Affiliation:
1. FENERBAHÇE ÜNİVERSİTESİ
2. Kütahya Sağlık Bilimleri Üniversitesi, Sağlık Bilimleri Fakültesi
Abstract
Kronik böbrek hastalığı (KBH), böbrek fonksiyonunun ilerleyici ve geri dönüşsüz kaybıyla karakterize bir klinik sendromdur. KBH ile bağırsak mikrobiyotasındaki değişiklikler arasında karşılıklı ve karmaşık bir ilişki bulunmakla birlikte her ikisi de birbirini etkileyebilmektedir. KBH’de intestinal geçişin yavaşlaması, belirli ilaçların tekrarlayan kullanımı, diyet kısıtlamaları, amonyak ve ürenin bağırsağa sekresyonu gibi çeşitli faktörler disbiyozise neden olmaktadır. Bağırsak bariyer geçirgenliğinin artması, üremik toksin öncülerinin dolaşıma girmesini kolaylaştırabilir. Artan üremik toksin seviyeleri, hafif-orta dereceli KBH ve kronik böbrek yetmezliği olan hastalarda tüm nedenlere bağlı ölüm ve kardiyovasküler hastalık (KVH) riskini artırabilir.
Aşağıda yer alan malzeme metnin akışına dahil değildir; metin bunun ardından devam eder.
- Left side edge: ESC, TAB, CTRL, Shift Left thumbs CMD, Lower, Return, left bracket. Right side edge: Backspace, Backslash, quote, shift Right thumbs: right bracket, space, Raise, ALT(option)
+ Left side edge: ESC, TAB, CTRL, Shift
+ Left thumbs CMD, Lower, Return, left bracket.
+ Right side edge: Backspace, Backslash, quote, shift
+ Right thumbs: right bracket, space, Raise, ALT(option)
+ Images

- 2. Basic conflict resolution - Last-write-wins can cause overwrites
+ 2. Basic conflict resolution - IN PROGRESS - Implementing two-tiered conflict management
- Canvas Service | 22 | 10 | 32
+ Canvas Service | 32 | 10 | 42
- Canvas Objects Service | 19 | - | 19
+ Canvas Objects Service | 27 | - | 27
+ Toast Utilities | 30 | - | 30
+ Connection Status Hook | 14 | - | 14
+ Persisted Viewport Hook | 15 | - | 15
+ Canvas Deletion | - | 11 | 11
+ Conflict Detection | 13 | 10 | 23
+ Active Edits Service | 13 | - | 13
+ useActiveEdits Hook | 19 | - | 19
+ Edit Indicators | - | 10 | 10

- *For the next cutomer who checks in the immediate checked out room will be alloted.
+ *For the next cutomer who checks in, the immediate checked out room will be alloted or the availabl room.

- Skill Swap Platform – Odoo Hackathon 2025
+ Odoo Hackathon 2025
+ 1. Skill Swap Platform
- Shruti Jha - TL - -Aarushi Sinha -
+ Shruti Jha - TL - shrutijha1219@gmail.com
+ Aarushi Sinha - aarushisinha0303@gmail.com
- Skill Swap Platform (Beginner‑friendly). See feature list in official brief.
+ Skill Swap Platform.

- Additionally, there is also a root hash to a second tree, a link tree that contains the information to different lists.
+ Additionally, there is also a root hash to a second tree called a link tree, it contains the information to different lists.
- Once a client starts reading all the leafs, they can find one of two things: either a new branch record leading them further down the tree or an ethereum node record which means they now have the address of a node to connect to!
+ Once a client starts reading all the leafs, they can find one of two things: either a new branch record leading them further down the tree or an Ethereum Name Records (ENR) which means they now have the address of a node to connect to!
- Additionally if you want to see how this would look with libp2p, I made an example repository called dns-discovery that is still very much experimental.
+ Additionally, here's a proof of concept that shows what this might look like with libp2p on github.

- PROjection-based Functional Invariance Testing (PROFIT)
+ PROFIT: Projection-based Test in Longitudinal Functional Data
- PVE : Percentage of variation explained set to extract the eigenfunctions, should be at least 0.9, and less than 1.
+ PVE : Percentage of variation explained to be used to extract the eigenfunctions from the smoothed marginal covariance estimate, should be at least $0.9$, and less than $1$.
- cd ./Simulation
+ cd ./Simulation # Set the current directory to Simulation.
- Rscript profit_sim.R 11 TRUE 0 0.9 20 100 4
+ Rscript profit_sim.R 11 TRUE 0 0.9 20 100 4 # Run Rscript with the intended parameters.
Prebiyotikler, yararlı bakterilerin büyümesini ve aktivitesini artıran sindirilmeyen besin bileşenleridir. Yapılan birçok çalışma, prebiyotiklerin bağırsak bakteri kompozisyonunu modüle edebileceğini ve aynı zamanda inflamasyonu, oksidatif stresi ve apoptozu azaltarak böbrek hasarı ve işlev bozukluğuna karşı koruyucu etkiler gösterebileceğini öne sürmektedir. Bu nedenle prebiyotikler, KBH olan bireyler için düşük maliyetli, sağlık açısından faydalı ve invazif olmayan bir tedavi seçeneği olarak gündeme gelmiştir. Bu derlemede, KBH'de prebiyotik kullanımının hastalığın ilerlemesi üzerindeki etkileri özetlenmiştir.